■ **ASSIGNED TASK**
Only the line with "Chapéu de Palha" and the lines after it, through the end of the material, belong in the answer; repeat them exactly.

■ **DATA FOR THE TASK**
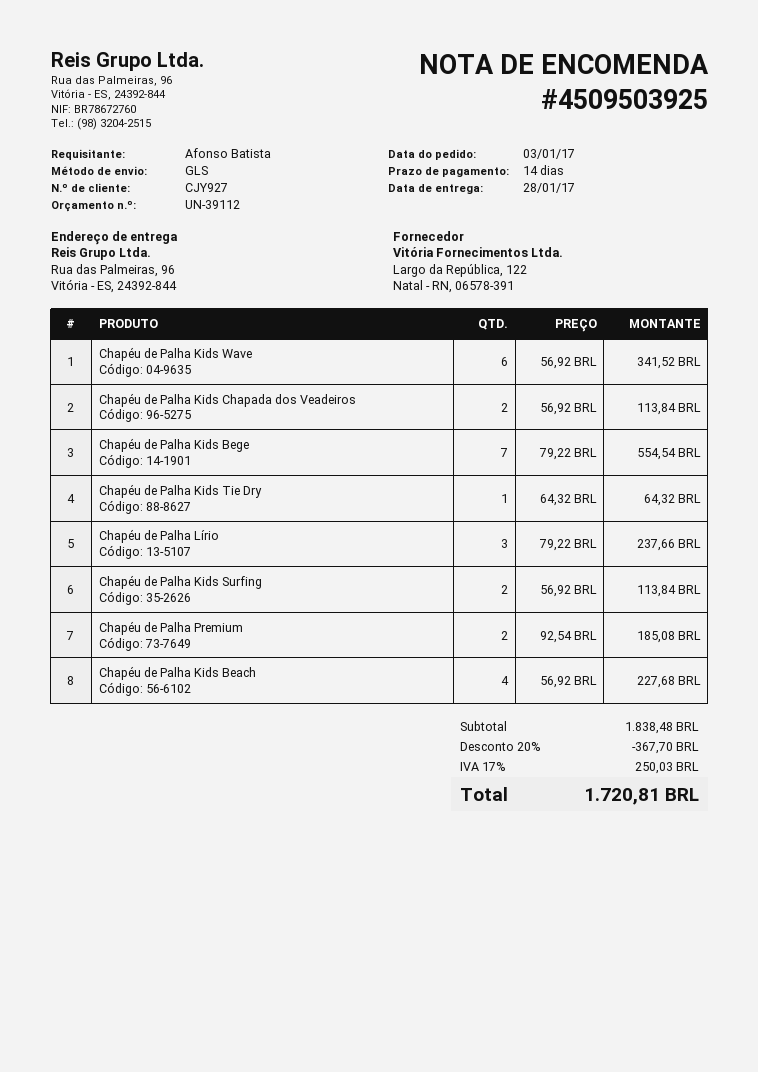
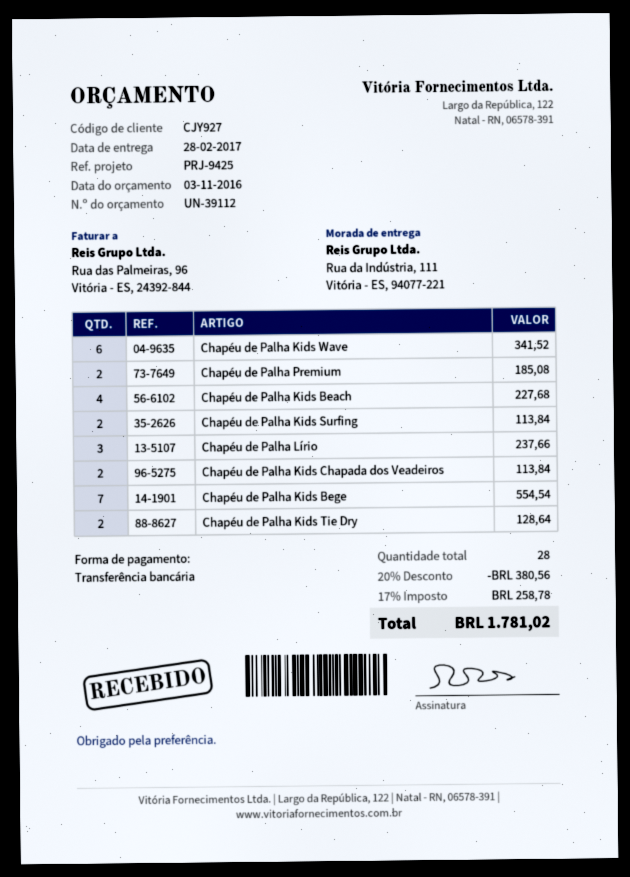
delivery date: 2017-01-28 -> 2017-02-28
ship to: Rua das Palmeiras, 96, Vitória - ES, 24392-844 -> Rua da Indústria, 111, Vitória - ES, 94077-221
Chapéu de Palha Kids Tie Dry: 1 for 64.32 -> 2 for 128.64
discount: 20% = 367.70 -> 20% = 380.56
tax: 17% = 250.03 -> 17% = 258.78
total: 1720.81 -> 1781.02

■ **SOLUTION FOR THIS TASK**
Chapéu de Palha Kids Tie Dry: 1 for 64.32 -> 2 for 128.64
discount: 20% = 367.70 -> 20% = 380.56
tax: 17% = 250.03 -> 17% = 258.78
total: 1720.81 -> 1781.02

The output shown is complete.